US farmers’ dedicating 20% of the American corn crop to ethanol-producing corn resulted in the price of the staple doubling in a year on the world market. And considering the EU goal of replacing 10% of all its gasoline with biofuels, the situation may get worse before it gets better. As of December 2007, 37 countries faced food price crises, and food riots claimed two lives in Egypt and, along with fuel prices, dozens of lives in Cameroon. 10,000 textile workers protested food prices this weekend in Bangladesh, and eighteen people were injured over the course of the week-long food riots in Haiti, which would culminate in the death of a UN peacekeeper and the ousting of the Prime Minister Jacques-Édouard Alexis.

Major rioting is occurring virtually every month somewhere in the world by an increasing populace unable to afford its staple foods, and increasingly, financial and environmental leaders are pointing the finger at Western economies’ love affair with biofuels as the reason:

“Turning food into fuel for cars is a major mistake on many fronts,” said Janet Larsen, director of research at the Earth Policy Institute, an environmental group based in Washington.

Indian Finance Minister P. Chidambaram last week criticized major grain producing nations of the world for diverting farm products to produce biofuels, saying this had led to soaring global food prices globally.

“It has been estimated that nearly 20 percent of corn grown in the United States is diverted for producing biofuels,” he said in his speech to academics, students and diplomats. “As citizens of the world, we ought to be concerned about the foolishness of growing food and converting it into fuel,”…Speaking at a forum after his speech, the Indian finance chief termed the approach to convert food into fuel, as very selfish. “I think it is the most foolish thing that humanity can do,” he said. “I think it’s outrageous and it must be condemned.”

Perhaps it is easy to speak highly of biofuels when one is in a rich economy not faced with the prospect of spending 73 percent of one’s income on food (as is the case in Nigeria), and where soybean production presents few people with a life-or-death dilemma.

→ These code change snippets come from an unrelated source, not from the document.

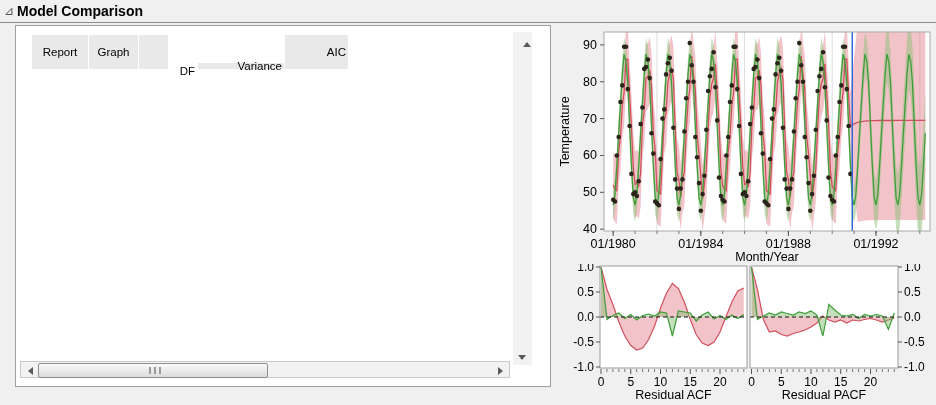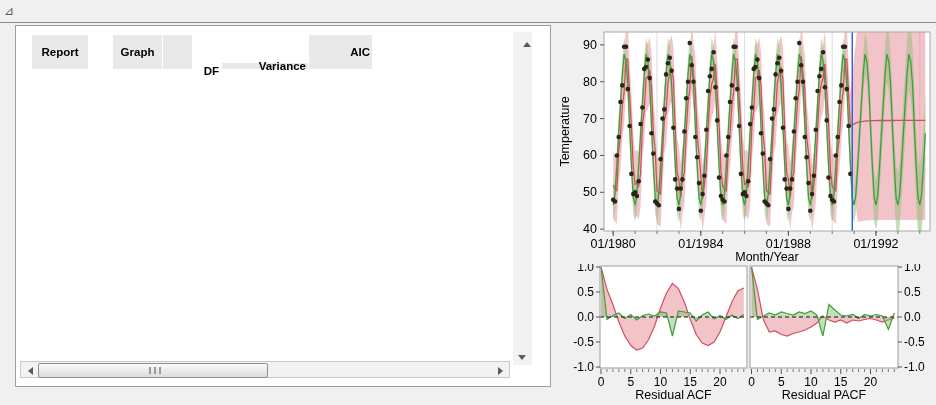--- a/index.html
+++ b/index.html
@@ -60,6 +60,7 @@
 
   <div id="panel-header">
     <div id="disclosure">⊿</div>
+    <div id="panel-title">Model Comparison</div>
   </div>
 
   <div id="table-box">

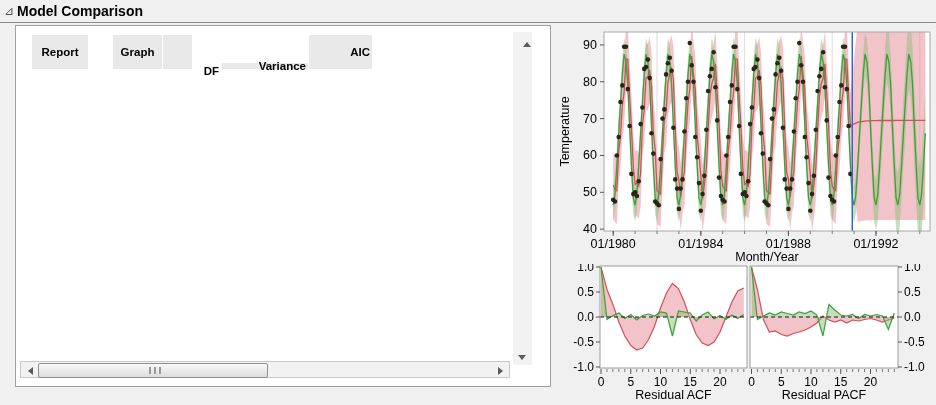--- a/index.html
+++ b/index.html
@@ -17,7 +17,7 @@
   
   #table-box{position:absolute;left:15px;top:25px;width:536px;height:362px;
     background:#fff;border:1px solid #9f9f9f;box-sizing:border-box;}
-  #thead{position:absolute;left:1px;top:9px;height:34px;display:flex;font-size:11.5px;font-weight:bold;}
+  #thead{position:absolute;left:1px;top:9px;height:34px;display:flex;font-size:11.5px;font-weight:normal;}
   .hc{background:#e9e9e9;border-right:1px solid #fff;display:flex;align-items:center;box-sizing:border-box;}
   .hc.white{background:transparent;}
   .c-tri{width:15px;}

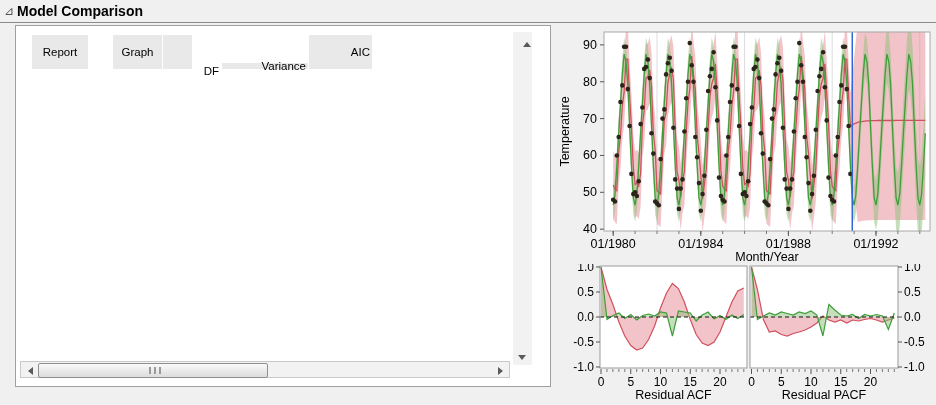--- a/index.html
+++ b/index.html
@@ -22,7 +22,7 @@
   .hc.white{background:transparent;}
   .c-tri{width:15px;}
   .c-rep{width:57px;justify-content:center;}
-  .c-gra{width:50px;justify-content:center;margin-left:24px;}
+  .c-gra{width:50px;justify-content:center;}
   .c-sw{width:30px;}
   .c-mod{width:183px;padding-left:3px;}
   .c-df{width:29px;justify-content:flex-end;padding-right:2px;margin-top:36px;}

But we are, at the end of the day, “citizens of the world”, and a reduced carbon footprint gives no one carte blanche to contribute to the impoverishment of millions or the displacement of 5 million indigenous people (as in Borneo). Our social and ethical responsibilities do not stop at the earth, they must extend to its inhabitants.


2 Responses to “Food Riots: Caused by Biofuels?”

  1. Asher ben Avraham Says:

    Hello
    I have been trying to think of a way to add something to the counting of the omer that would help me reflect on both the meaning of the counting and the wider world around us. Although I am *mostly* (80%) vegetarian, I have decided to fast from meat entirely during the counting as a means to reflect more deeply on issues such as those detailed in this article and their connection to my life as an individual, my home, and my relationships. I eat fish and fowl at least once a week each, so it’s something of a sacrifice, but admittedly not one as large as someone who might eat meat two or three times a day. Nonetheless, I would also point out that some mourning strictures are observed during the counting of the omer, and not eating meat is often associated with mourning - so the idea is not without a Jewish context. I’d be interested in what others have to say about this idea and if anyone else has done it in the past.

    Thanks,
    Asher

  2. aliza Says:

    thanks for this post Y….topic near and dear. but i would just add that…a major cause of the food price increases (perhaps greater than that of biofuels) is increasing populations, mostly in asia, that are outstripping production growth- and in those large countries- china, india, etc- incomes are increasing, leading to more food consumption and more meat consumption - and suddenly we can’t keep up with it anymore. global food stocks have fallen below their 1973 levels for the first time ever, and it is unclear if these prices will ever fall.

    but i also completely agree with your assessment of biofuels, not to mention the destruction of forests to provide us with fuel…definitely not THE ANSWER, and Gersh will tell you until they come up with algael biofuels or something.